Ora di queste Strade Bianche ne sono rimaste poche, in numero minimo rispetto a quelle diventate grigie d’asfalto: alcune tra quelle rimaste non sono solo la testimonianza di un mondo contadino che si è evoluto e contaminato, sono anche relitti dell’antica centuriazione dell’agro concordiese e opitergino; a calcarle si percepisce l’affollamento delle vite che le hanno percorse.
Ma Strade Bianche è anche la metafora di un mondo bambino, dallo sguardo ingenuo su un intorno ancora largamente incontaminato in cui la frenesia del nuovo – la nuova casa, la nuova auto, la nuova televisione, la nuova cucina… – avrebbe di lì a poco fatto sparire tante testimonianze e, soprattutto, si sarebbe imposta con totale mancanza di rispetto per il paesaggio e la natura, punteggiando la campagna con infinite casette di cemento – ben presto rivelatesi umide e malsane – e piccoli capannoni di amianto a cui portare energia elettrica, acqua e asfalto.
Ho dovuto recuperare lo sguardo ingenuo e fanciullesco che avevo perduto per poter apprezzare i luoghi della mia infanzia e per potermi riconciliare con essi; certo è lo sguardo di chi torna e non di chi ci vive, ma chi è rimasto probabilmente non ha mai smesso di amarli: o forse conosce solo quelli.
E infine Strade Bianche è anche il titolo di immagini, ancora in costruzione, che mi sta consentendo attraverso l’esercizio dello sguardo e la pratica fotografica di riconciliarmi con la Pianura, col suo Paesaggio. Non c’è alcun filtro sentimentale e nostalgico per il passato perduto, neppure accusatorio o di denuncia per i deturpamenti causati dall’uomo.
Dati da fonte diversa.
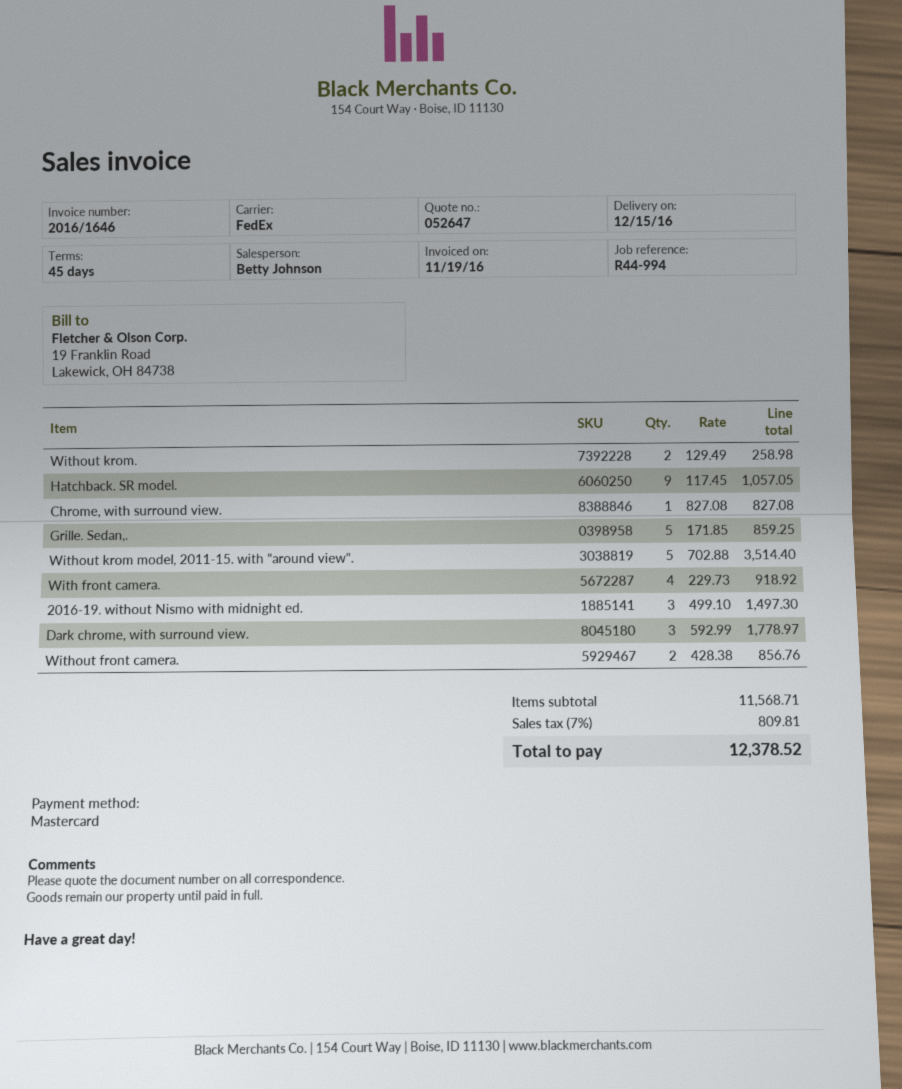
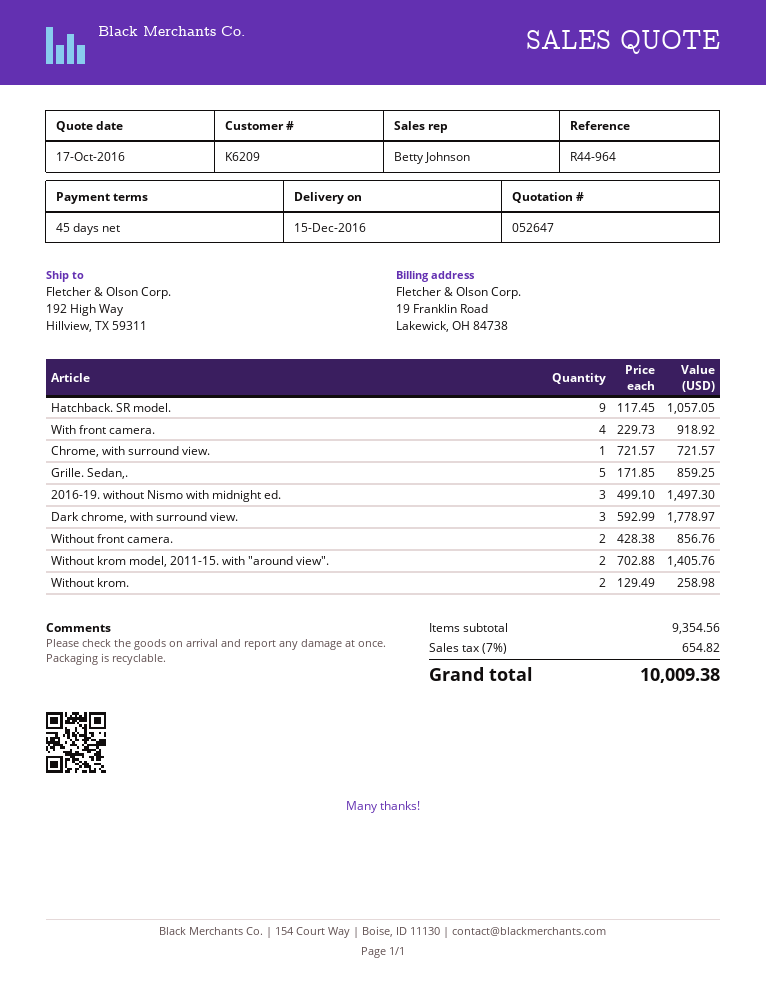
reference: R44-994 -> R44-964
Chrome, with surround view.: 1 x 827.08 = 827.08 -> 1 x 721.57 = 721.57
Without krom model, 2011-15. with "around view".: 5 x 702.88 = 3514.40 -> 2 x 702.88 = 1405.76
subtotal: 11568.71 -> 9354.56
tax: 7% = 809.81 -> 7% = 654.82
total: 12378.52 -> 10009.38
Queste foto sospendono qualsiasi giudizio sui singoli elementi e si concentrano unicamente sulla lettura del Paesaggio in cui elementi naturali e antropici si relazionano in strutture mai casuali, come in uno spartito in cui la Natura è il pentagramma e gli uomini incastrano note, armoniche o stonate che siano.
Per comprendere la struttura degli elementi antropici, sia artificiali che naturali, è necessario approcciarsi con rigore e sistema: le riprese in prospettiva centrale, albertiana – raramente in prospettiva accidentale, qualora le relazioni tra elementi lo avessero richiesto – e la linea di orizzonte ad altezza d’uomo, a metà del fotogramma, sono scelte linguistiche collaudate e appartenenti alla Fotografia di Paesaggio, soprattutto da Ghirri in poi, amate da fotografi anglosassoni che cercano in questo modo di evitare di cadere nel gusto pittorialista.
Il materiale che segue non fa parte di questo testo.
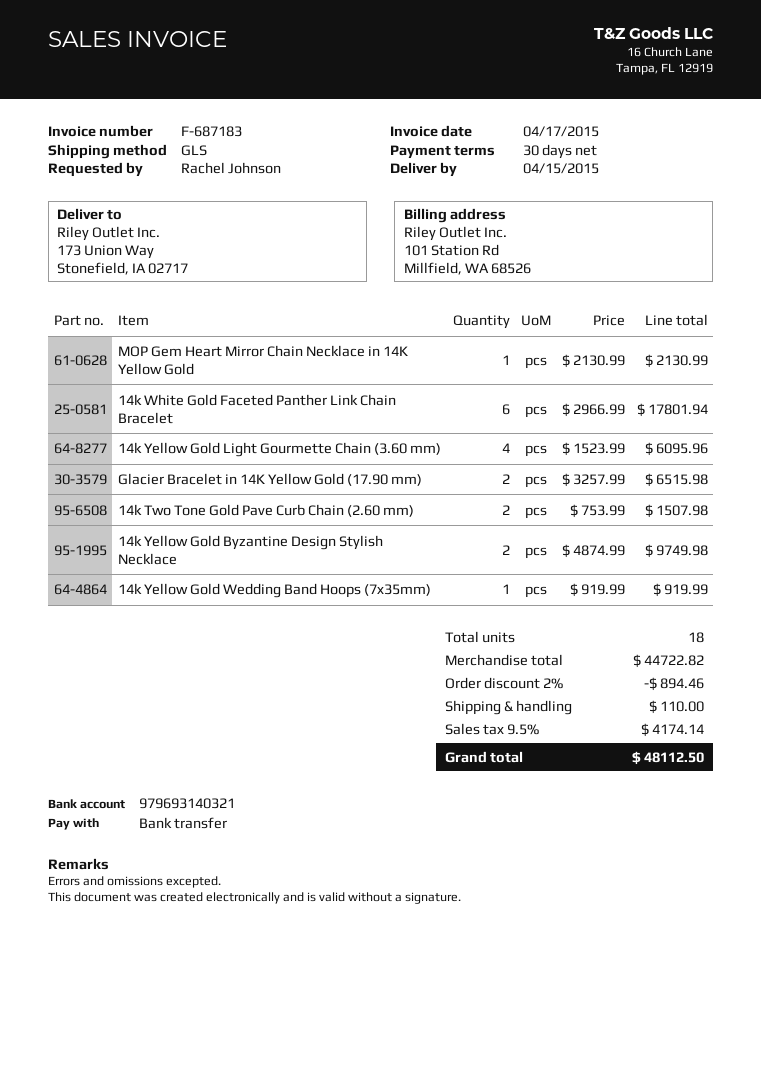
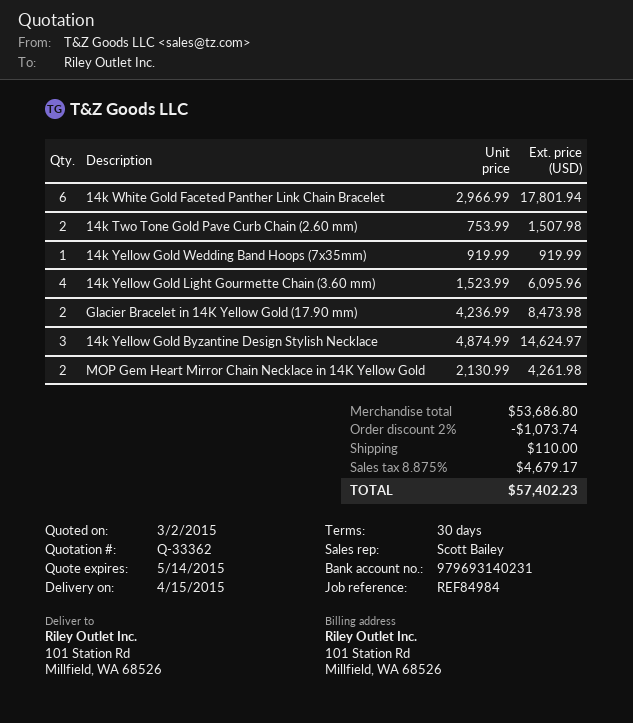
bank account: 979693140321 -> 979693140231
ship to: 173 Union Way, Stonefield, IA 02717 -> 101 Station Rd, Millfield, WA 68526
MOP Gem Heart Mirror Chain Necklace in 14K Yellow Gold: 1 x 2130.99 = 2130.99 -> 2 x 2130.99 = 4261.98
Glacier Bracelet in 14K Yellow Gold (17.90 mm): 2 x 3257.99 = 6515.98 -> 2 x 4236.99 = 8473.98
14k Yellow Gold Byzantine Design Stylish Necklace: 2 x 4874.99 = 9749.98 -> 3 x 4874.99 = 14624.97
subtotal: 44722.82 -> 53686.80
discount: 2% = 894.46 -> 2% = 1073.74
tax: 9.5% = 4174.14 -> 8.875% = 4679.17
total: 48112.50 -> 57402.23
La definizione di Paesaggio nella fotografia, e nelle arti figurative, credo sia abbastanza ampia. La differenza tra panorama, veduta e paesaggio è stata ben chiarita da Gianfranco Ellero che ha analizzato i caratteri della Foto di Paesaggio in Friuli e nella Destra Tagliamento: dopo aver permesso a fotografi come i Borghesan, Elio e ora anche Stefano Ciol, e lo stesso Zannier di essere conosciuti universalmente, questa tradizione si è interrotta forse a causa della difesa dei piccoli orticelli, in un terreno, quello dell’immagine fotografica, che si avviava sempre più verso la globalizzazione.
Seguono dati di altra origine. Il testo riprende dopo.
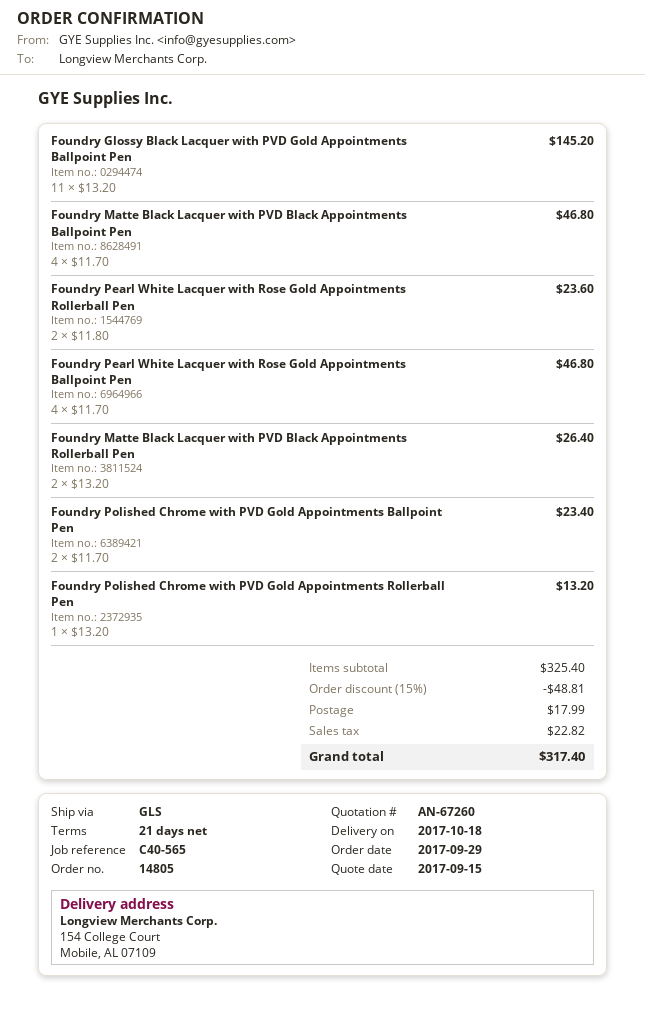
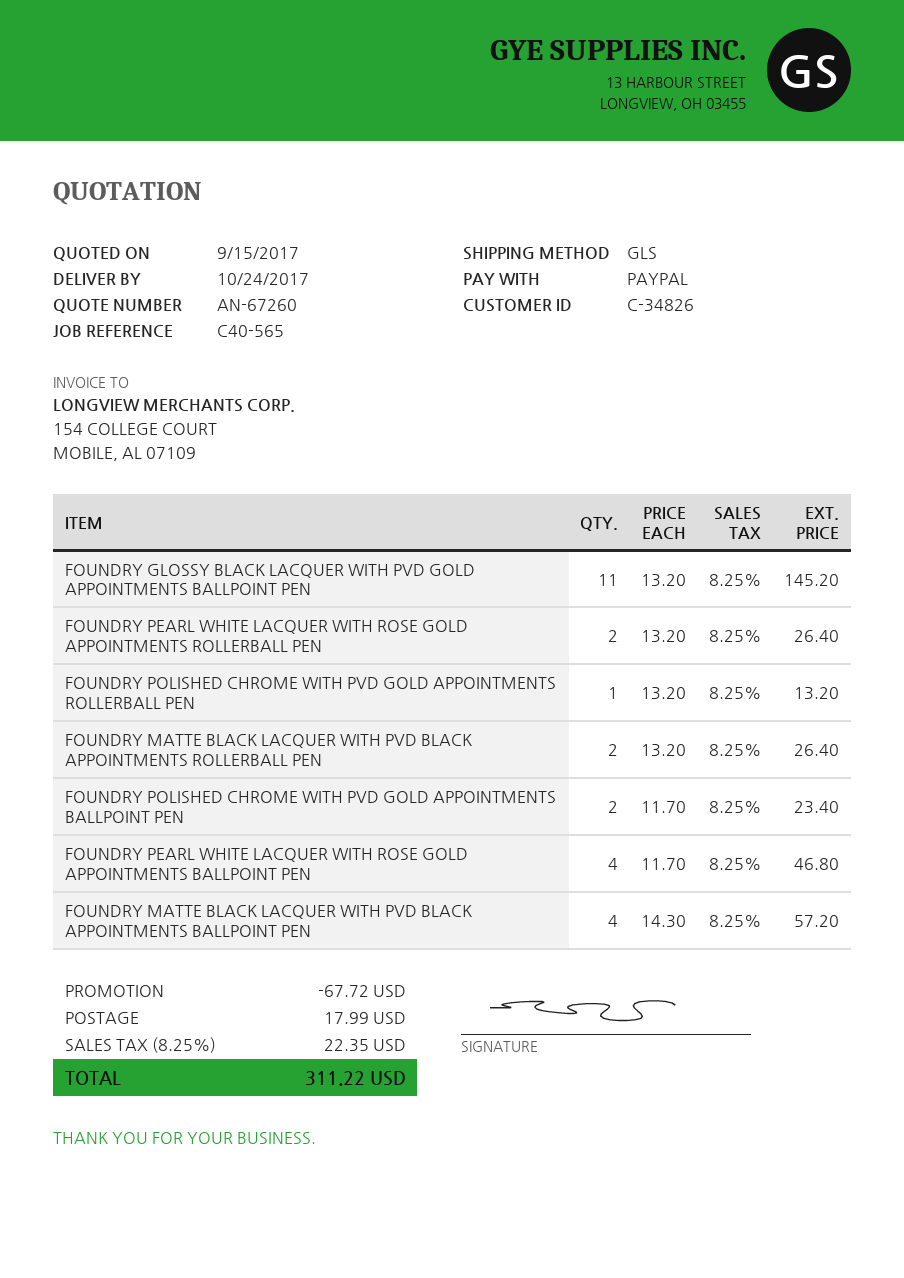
delivery date: 2017-10-18 -> 2017-10-24
Foundry Matte Black Lacquer with PVD Black Appointments Ballpoint Pen: 4 x 11.70 = 46.80 -> 4 x 14.30 = 57.20
Foundry Pearl White Lacquer with Rose Gold Appointments Rollerball Pen: 2 x 11.80 = 23.60 -> 2 x 13.20 = 26.40
discount: 48.81 -> 67.72
tax: 22.82 -> 22.35
total: 317.40 -> 311.22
La fotografia di paesaggio forse più di tutte offre una cornice (Friday), una soglia (Ghirri), all’interno della quale si esaurisce la rappresentazione; si corre sempre il rischio di cadere nel pittoresco, nella ricerca del vedutismo d’effetto; la fascinazione per la visione sintetica dei Macchiaioli, più che a quella analitica degli Impressionisti, è sempre dietro l’angolo e, negli stereotipi attribuiti alla fotografia, si carica di pulsioni emozionali e romantiche. Ammetto che sia difficile rinunciare a certe condizioni di luce sul paesaggio, anzi si dovrebbero cercare, o cogliere, anche se ciò comporta di dover accettare il rischio di cadere nello stereotipo della foto cartolina. Sta più alla cultura del fotografo, credo, che alla sua bravura tecnica, la capacità di starne fuori.
Così come bisogna rinunciare anche alla pretesa di fare qualcosa di nuovo; credo che in fotografia si sia ormai sperimentato tutto quanto concesso dai limiti della registrazione meccanica dello sguardo.
Nel rinunciare a fare qualcosa di nuovo credo si possa partire dal punto in cui certi percorsi sono stati interrotti: certe strade già percorse potrebbero aggiornarsi ai linguaggi più attuali e offrire ancora margini ai fotografi. In caso contrario, ogni pretesa di creare qualcosa di nuovo in fotografia porta per forza all’aggiunta di elementi che, all’interno della cornice di cui parlavamo, possono risultare solo dei segni estranei qualora non siano caricati di precisi significati: risulterebbero senza senso. Rincorrere situazioni che possano aggiungere qualità che il comune senso di osservazione classificherebbe dentro il giudizio di bellezza ritengo sia un atteggiamento manierista che nasconde la mancanza di contenuti, un arricchimento retorico del linguaggio che maschera l’assenza di messaggio.
Rinunciare a una bella foto vale quanto scattare una buona foto.
Nelle foto di paesaggio, prima di tutto un omaggio al territorio, dovrebbe prevalere unicamente l’aspetto documentale – lo stile documentario di Walker Evans – legato al luogo e al momento.
Anche la tecnica di ripresa, analogica, trova riferimenti in alcuni autori contemporanei di scuola anglosassone – Michael Kenna e Paul Hart in primis – ma in questo caso la scelta è stata determinata dalle modalità di sedimentazione delle immagini nella memoria; la memoria è analogica scrivevo sopra, il ricordo ha i tempi della pellicola: forse sarà l’età, ma ricordo perfettamente alcune foto scattate trent’anni fa – persino quelle del primo rullino – ma delle migliaia di foto scattate ogni anno in digitale – come fotogiornalista – non ne ricordo una. In ogni caso quel viaggio a ritroso nel tempo, terapeutico, ha chiesto di sovrapporre a dei ricordi su pellicola altri ricordi sullo stesso supporto, meditati e nuovamente osservati anche prima di essere giudicati meritevoli di finire sotto l’ingranditore. Con la ripresa analogica ho ottimizzato l’efficienza delle immagini, ho evitato di scattare fotografie che sapevo benissimo sarebbero state inutili; ogni inquadratura, ogni Fotografia, ha richiesto un solo scatto, a volte non più di due. Non per ragioni di economia di fotogrammi, ma per non consentire alle visioni superflue di soppiantare quelle utili.
Mentre per una serie fotografia correlata ho deciso di utilizzare il colore su pellicola medio formato, in Strade Bianche è sviluppato in Bianconero su formato 35mm, restituendo alla mia OM1 il diritto di scattare quelle foto di cui era stata privata in passato.